Prices in any offer, confirmation or Agreement are in Euros, unless agreed otherwise in writing between Customer and NORLOX and do not include any taxes, duties or similar levies, now or hereafter enacted, applicable to the Products or any other expenses. NORLOX will add taxes, duties and similar levies to the sales price where NORLOX is required or enabled by law to pay or collect them and these will be paid by Customer together with the price.

 

3. Payment

(a) Unless agreed otherwise between NORLOX and Customer in writing, NORLOX may invoice Customer for the price of the Products delivered upon delivery of the Products in accordance with the applicable INCOTERM. Net payment is due within thirty (30) days of date of invoice unless agreed otherwise between NORLOX and Customer in writing. All payments shall be made to the designated NORLOX address. If deliveries are made in installments, each installment may be separately invoiced and shall be paid for when due. No discount is allowed for early payment unless agreed to in writing by NORLOX.

(b) All deliveries of Products agreed to by NORLOX shall at all times be subject to credit approval of NORLOX. If, in NORLOX’ judgment, Customer’s financial condition at any time does not justify production or delivery of Products on the above payment terms, NORLOX may require full or partial payment in advance or other payment terms as a condition to delivery, and NORLOX may suspend, delay or cancel any credit, delivery or any other performance by NORLOX.
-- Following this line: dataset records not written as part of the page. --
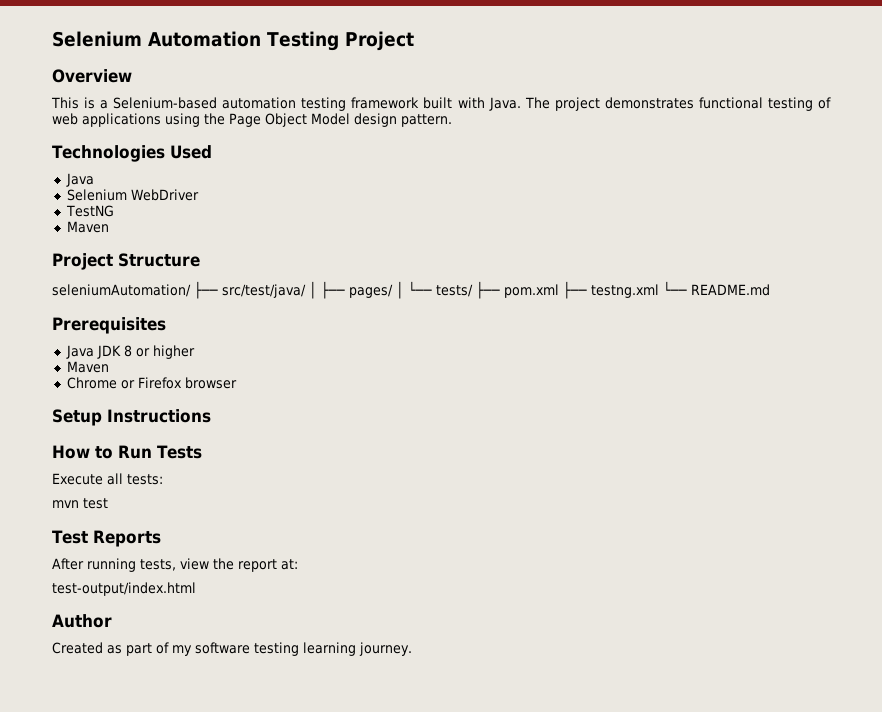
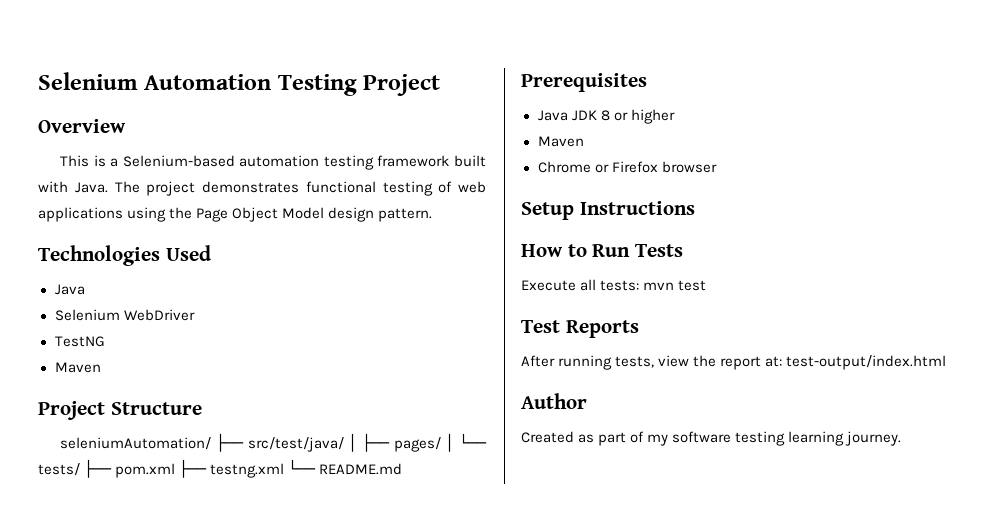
- Execute all tests:
- mvn test
+ Execute all tests: mvn test
- After running tests, view the report at:
- test-output/index.html
+ After running tests, view the report at: test-output/index.html

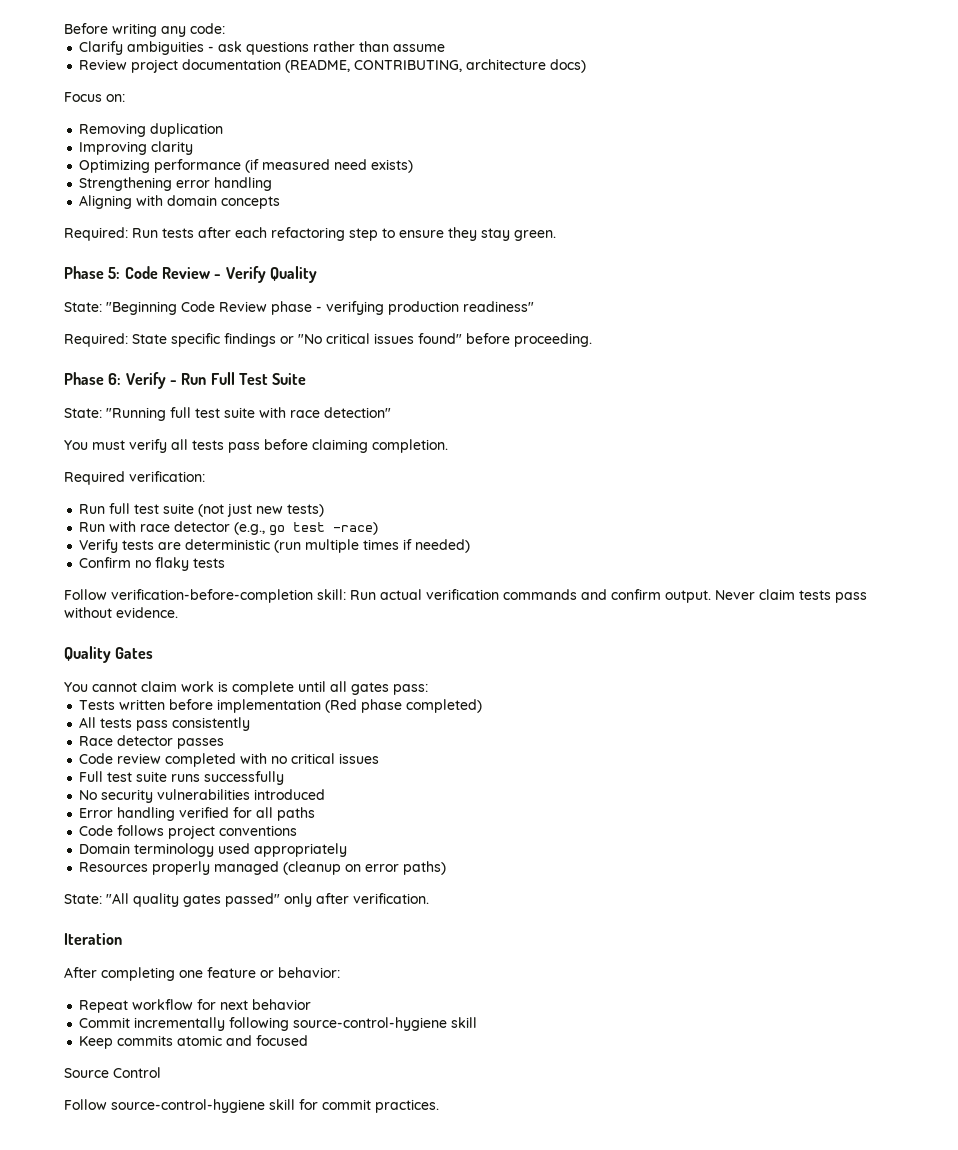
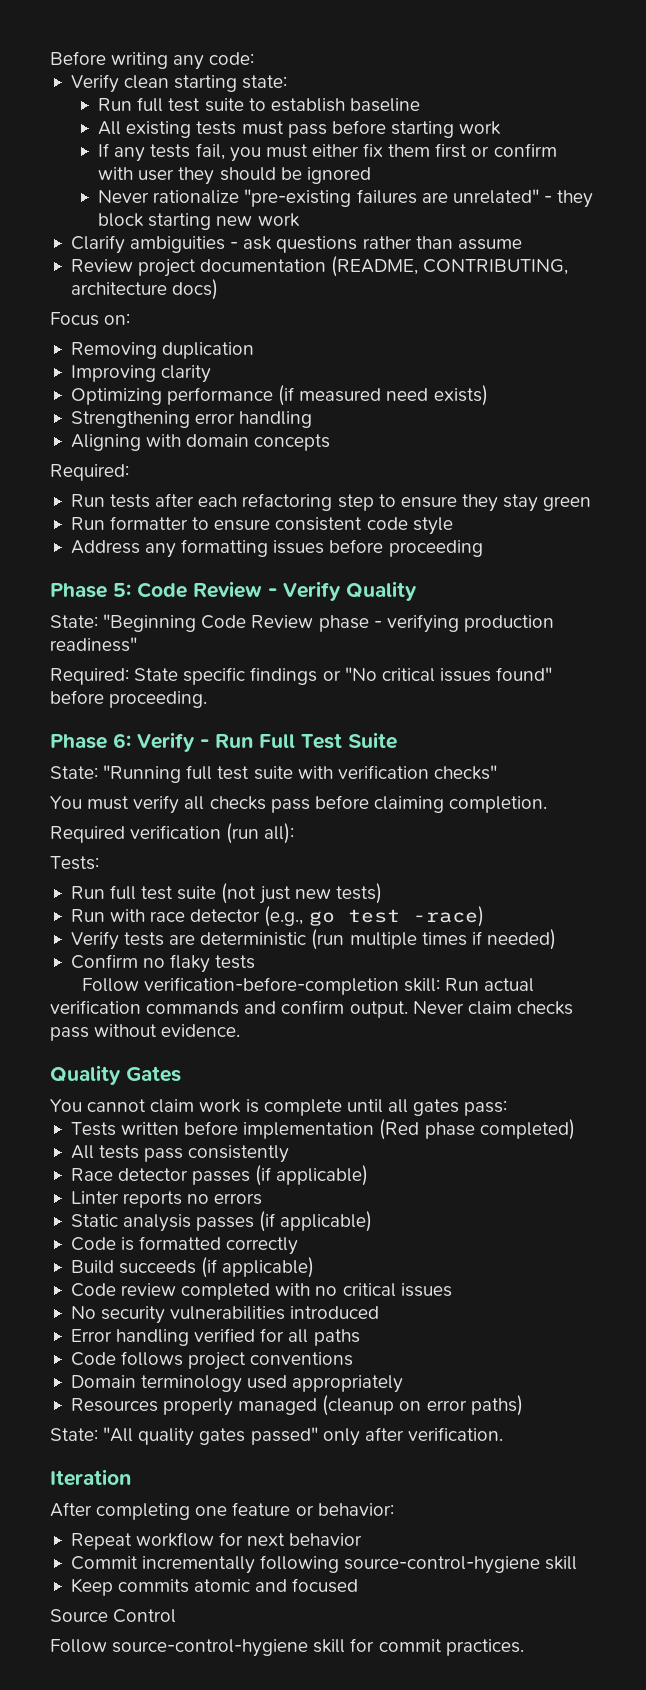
+ Verify clean starting state:
+ Run full test suite to establish baseline
+ All existing tests must pass before starting work
+ If any tests fail, you must either fix them first or confirm with user they should be ignored
+ Never rationalize "pre-existing failures are unrelated" - they block starting new work
  Aligning with domain concepts
- Required: Run tests after each refactoring step to ensure they stay green.
+ Required:
+ Run tests after each refactoring step to ensure they stay green
+ Run formatter to ensure consistent code style
+ Address any formatting issues before proceeding
- State: "Running full test suite with race detection"
+ State: "Running full test suite with verification checks"
- You must verify all tests pass before claiming completion.
+ You must verify all checks pass before claiming completion.
- Required verification:
+ Required verification (run all):
+ Tests:
- Never claim tests pass without evidence.
+ Never claim checks pass without evidence.
- Race detector passes
+ Race detector passes (if applicable)
+ Linter reports no errors
+ Static analysis passes (if applicable)
+ Code is formatted correctly
+ Build succeeds (if applicable)
- Full test suite runs successfully

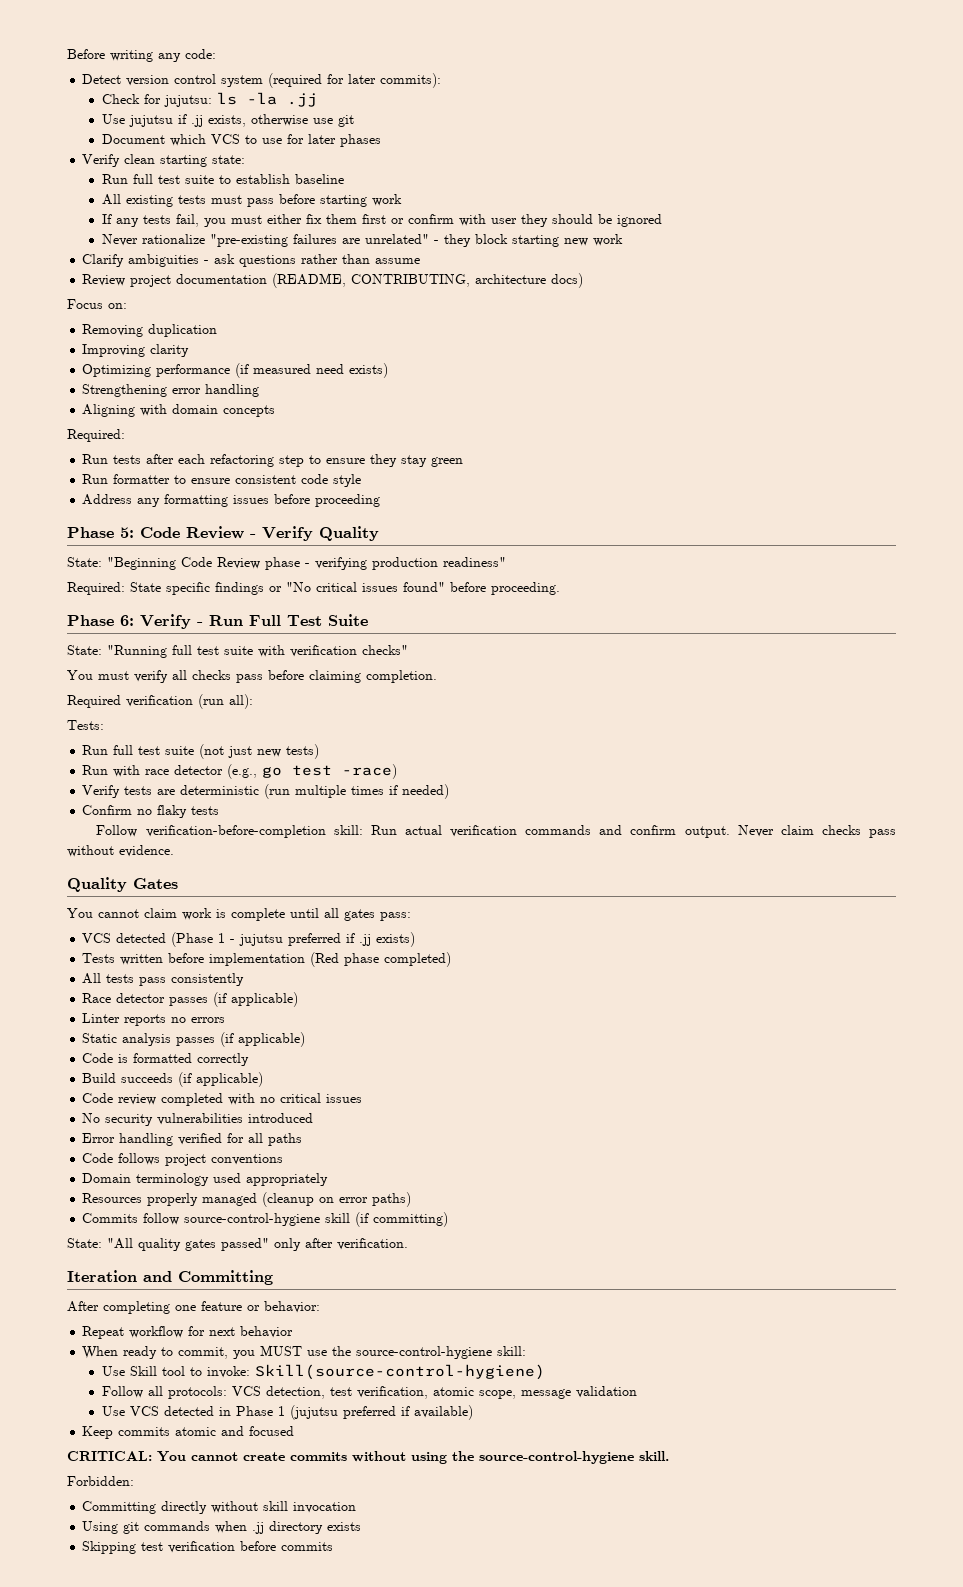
+ Detect version control system (required for later commits):
+ Check for jujutsu: ls -la .jj
+ Use jujutsu if .jj exists, otherwise use git
+ Document which VCS to use for later phases
+ VCS detected (Phase 1 - jujutsu preferred if .jj exists)
+ Commits follow source-control-hygiene skill (if committing)
- Iteration
+ Iteration and Committing
- Commit incrementally following source-control-hygiene skill
+ When ready to commit, you MUST use the source-control-hygiene skill:
+ Use Skill tool to invoke: Skill(source-control-hygiene)
+ Follow all protocols: VCS detection, test verification, atomic scope, message validation
+ Use VCS detected in Phase 1 (jujutsu preferred if available)
- Source Control
- Follow source-control-hygiene skill for commit practices.
+ CRITICAL: You cannot create commits without using the source-control-hygiene skill.
+ Forbidden:
+ Committing directly without skill invocation
+ Using git commands when .jj directory exists
+ Skipping test verification before commits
(c) In the event of any default by Customer in the payment of any fees or charges due, or any other default by Customer, NORLOX shall have the right to refuse performance and/or delivery of any Products until payments are brought current and NORLOX may suspend, delay or cancel any credit, delivery or any other performance by NORLOX. Such right shall be in addition to, and not in lieu of, any other rights and remedies available under the Agreement or at law.

 

4. Delivery and quantities

(a) Products shall be delivered Ex-Works (INCOTERMS latest version) as designated by NORLOX, unless otherwise agreed in writing. Delivery dates communicated or acknowledged by NORLOX are approximate only, and NORLOX shall not be liable for, nor shall NORLOX be in breach of its obligations to Customer, for any delivery made within a reasonable time before or after the communicated delivery date. NORLOX agrees to use commercially reasonable efforts to meet the delivery dates communicated or acknowledged by it on the condition that Customer provides all necessary order and delivery information sufficiently prior to the such delivery date.

(b) Customer will give NORLOX written notice of failure to deliver and thirty (30) days within which to cure. If NORLOX does not deliver within such thirty (30) day period, Customer’s sole and exclusive remedy is to cancel the affected and undelivered portions of the related Agreement.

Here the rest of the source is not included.